Si l'on comprend bien, outre l'or et l'argent, il y aurait donc d'un côté les montres et de l'autre les Rolex. La Rolex serait donc une catégorie à part: une montre, certes, mais pas seulement une montre, un peu plus qu'une montre, une Rolex, quoi!

L'or, l'argent, la monnaie et les montres de tout venant s'estiment en poids ou à la louche tandis que la Rolex c'est tout autre chose. C'est un étalon en-soi. Une Rolex, c'est bien plus qu'une montre, c'est à la fois un objet au statut singulier et une valeur-refuge, un investissement pour les jours de tempête et de misère.
 

 

 

Chronique_333574_0

 

 

 

Pour bien faire comprendre le message, ne serait-ce que de façon subliminale, les deux patrons d'Oro 2000 qui se mettent eux-mêmes en scène dans des spots publicitaires dont les figurantes ressemblent à des actrices de porno soft, ont surmonté le logo de leur officine d'une couronne à cinq pointes maladroitement stylisée mais qui rappelle immanquablement une autre couronne, bien plus célèbre... Façon de dire que Oro 2000 c'est en quelque sorte la Rolex des officines où troquer les bijoux de famille contre du liquide.

Mais à leur façon toute grotesque, les deux lascars d'Oro 2000 ne font-ils pas que simplement confirmer un état de fait? Car il y a bel et bien la Haute Horlogerie, l'horlogerie fine, l'horlogerie créative des indépendants, l'horlogerie de volume, l'horlogerie fashion... et Rolex. Ce qu'il y a de proprement extraordinaire dans cette radicale distinction entre montres d'un côté et Rolex de l'autre, est que la Rolex n'est pas la montre la plus chère au monde. Son prestige exceptionnel n'est donc pas étroitement dépendant de la hauteur stratosphérique de son prix, comme c'est le cas dans l'automobile où les voitures les plus prestigieuses, les Rolls Royce, Ferrari et autres Aston Martin, sont aussi les plus chères du marché. Peut-être est-ce là un des secrets de l'exceptionnel et universel statut de Rolex: son impeccable rapport qualité / prix. Un rapport qui, somme toute, ne varie guère d'une année à l'autre, ne se déprécie pas, offrant le rendement sobre mais régulier d'une valeur sûre. Une obligation que la bourse n'affecte nullement, pas une de ces actions volatiles et spéculatives (comme le sont bon nombre de marques sous les sunlights). Un investissement de père de famille.
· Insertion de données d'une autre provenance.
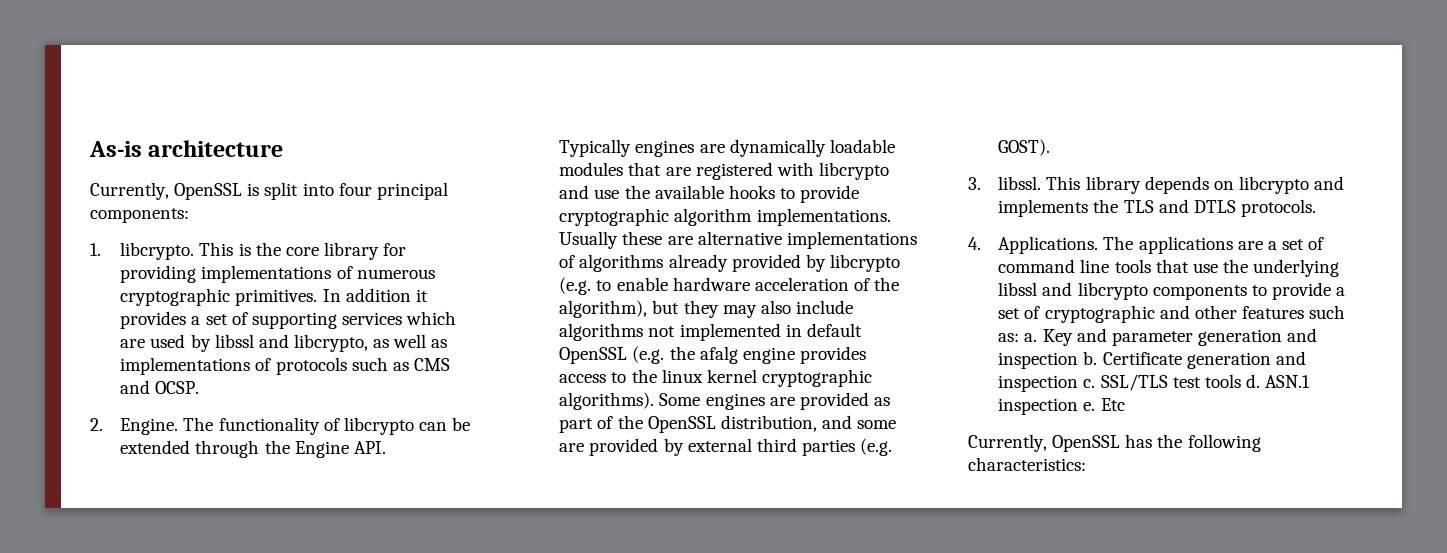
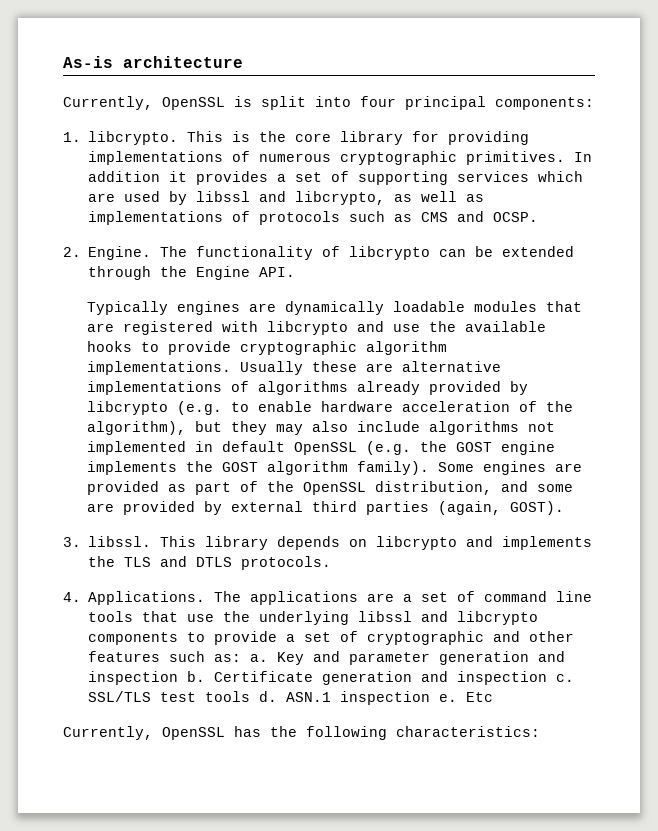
[699,346,866,364] [559,369,872,387] [559,392,655,410] afalg engine provides access to the linux kernel cryptographic algorithms). -> [455,441,555,455] [86,461,429,475] GOST engine implements the GOST algorithm family).
[860,438,893,456] (e.g. -> [437,501,501,515] (again,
A ce public d'hommes de plus de 50 ans, comme l'a expliqué un publicitaire français un peu trop bronzé aux abrutis que nous sommes, nos deux Pieds Nickelés de Bari proposent un deal qui, en ces temps de serrage de ceinture, ne saurait être refusé. A leur chère clientèle, ils proposent de majorer leur offre d'un euro en plus par année accomplie par le vendeur (il faut montrer sa carte d'identité). Comme la moyenne d'âge des vendeurs de Rolex qui passent le seuil de la boutique est relativement élevée, à chaque coup nos compères doivent débourser quelques dizaines d'euros en plus. Pour le triste vendeur c'est le dernier bonus d'une obligation qui s'éteint avec l'âge. Pour nos deux acolytes qui achètent la Rolex, c'est que du bonheur. Avec Rolex, ils ne risquent rien.

C'est pas une montre, on vous dit, c'est une Rolex!